Se abre al fin la puerta del despacho y aparece Batista con una guerrera blanca. Su piel bronceada llama la atención de la periodista. Lo ve elegante y simpático. Firme, lleno de confianza en sí mismo, con un brillo metálico en la mirada. Le recuerda a Napoleón. Lo dice y Batista, aunque niega cualquier parecido con el emperador de los franceses, no puede ocultar que la comparación lo halaga. Parece que se hincha, da la impresión de que, de pronto, no cabe en su uniforme.
—Napoleón fue un héroe y yo no lo soy —dice—. Supo dominar a su pueblo y a muchos países. Venció a la oposición. Inventó reyes y repartió reinos… se hizo coronar emperador. Yo eché a los jefes solamente. Luego nombré coroneles a los sargentos de mi clase, incluso a mí mismo.
Enseguida lamenta su suerte. Lo agobia el sacrificio del poder, comenta con hipocresía. Dice que vive prácticamente prisionero en su oficina, que solo sale del campamento de Columbia para asistir a actos oficiales. Puntualiza: «Estoy enclaustrado aquí por el deber. No es muy divertido,
créame». A veces, añade, se le escapa a la escolta y se va a donde nadie es capaz de encontrarlo. Sale de Columbia solo, a bordo de una motocicleta, igual que lo hizo —y esto es un dato desconocido— cuando el golpe de Estado del 4 de septiembre de 1933, en que utilizó un vehículo como ese para ultimar los detalles de la asonada y darle una vuelta a la familia. Su esposa, relata Batista a la Toledano, se disgustó al saber que no comería en la casa y que regresaría acaso tarde en la noche. Para tranquilizarla, decidió comer, y comió con toda calma, unas rodajas de piña acompañadas de un vaso grande de agua mineral.
Comenta que su entretenimiento preferido es escribir versos, y su mayor ambición, ser periodista, aunque se muera de hambre y se vea obligado a viajar de polizón. Refiere, ante una pregunta, que el detalle hace el conjunto, pero que él gusta más del conjunto cuando está terminado. Se va por la tangente cuando se le pregunta si cree en Dios y dice más adelante, aunque ni él mismo se lo crea: «Soy un infeliz».
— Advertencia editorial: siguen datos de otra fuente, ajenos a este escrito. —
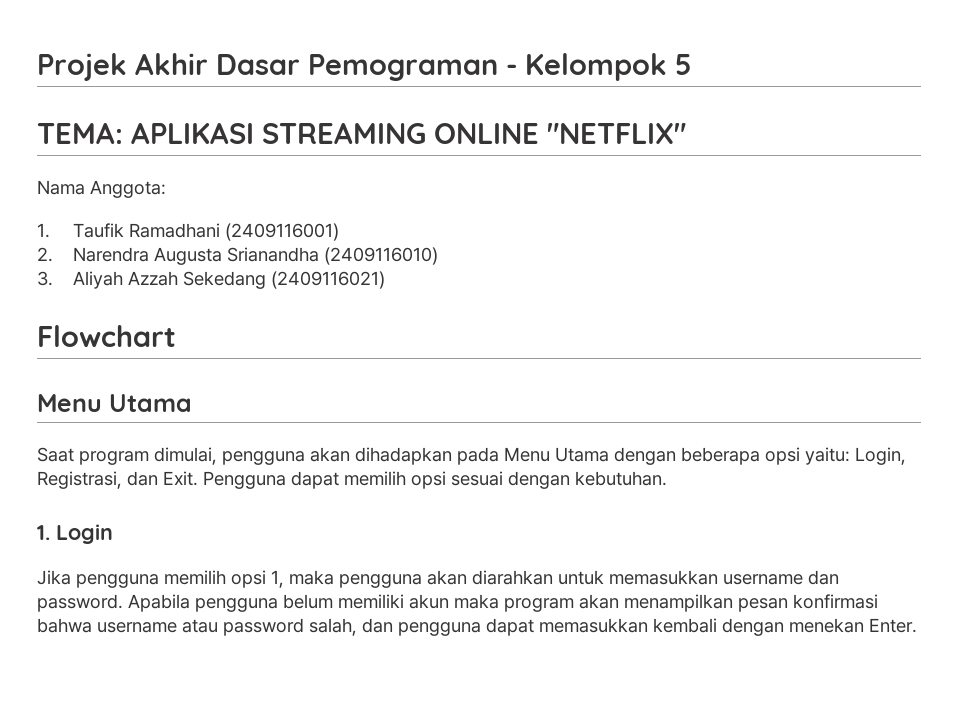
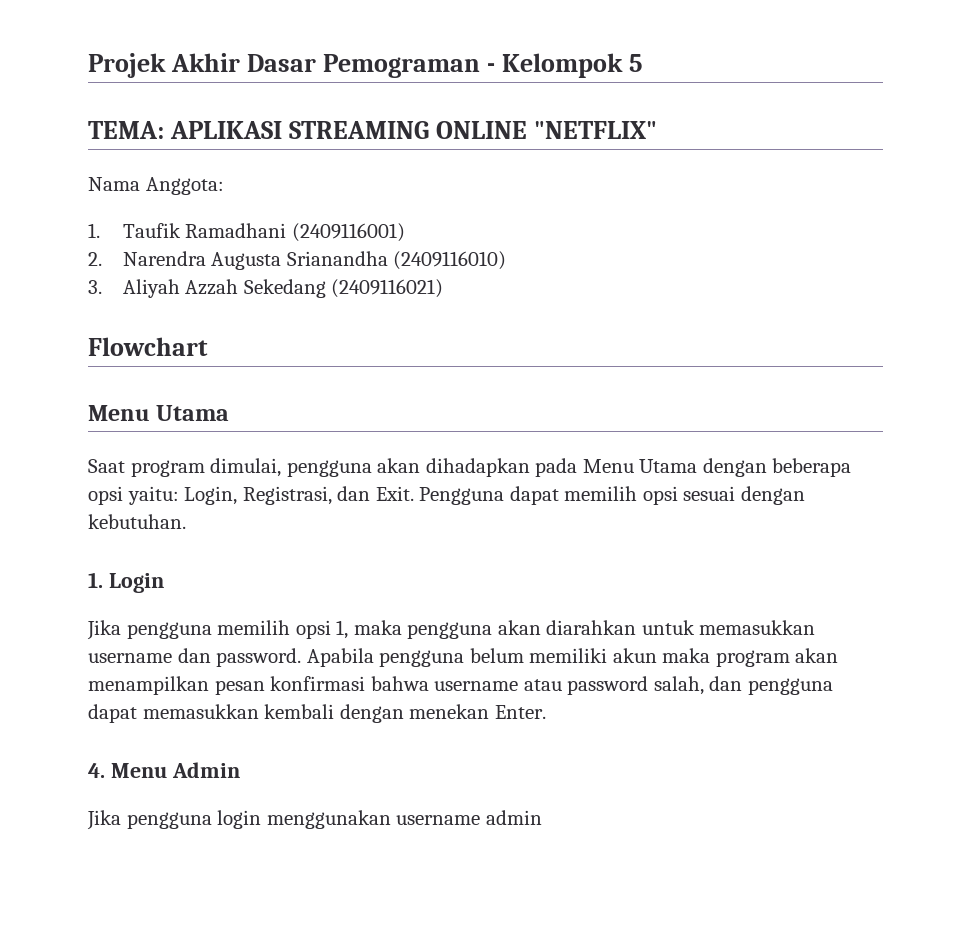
+ 4. Menu Admin
+ Jika pengguna login menggunakan username admin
La comparación con Napoleón ha animado tanto al coronel Fulgencio Batista que —constata la periodista Hilda de Toledano en su segunda visita a Columbia— se hizo traducir la relación de los sucesos del 18 brumario, fecha del golpe de Estado que dio el poder a Napoleón. Pero prefiere, dice, la gorra de coronel a la corona del emperador. La muestra con orgullo a la periodista. Una gorra grande como la Luna, redonda, con un plato enorme y una visera de tal dimensión que podía dar cobijo a un automóvil.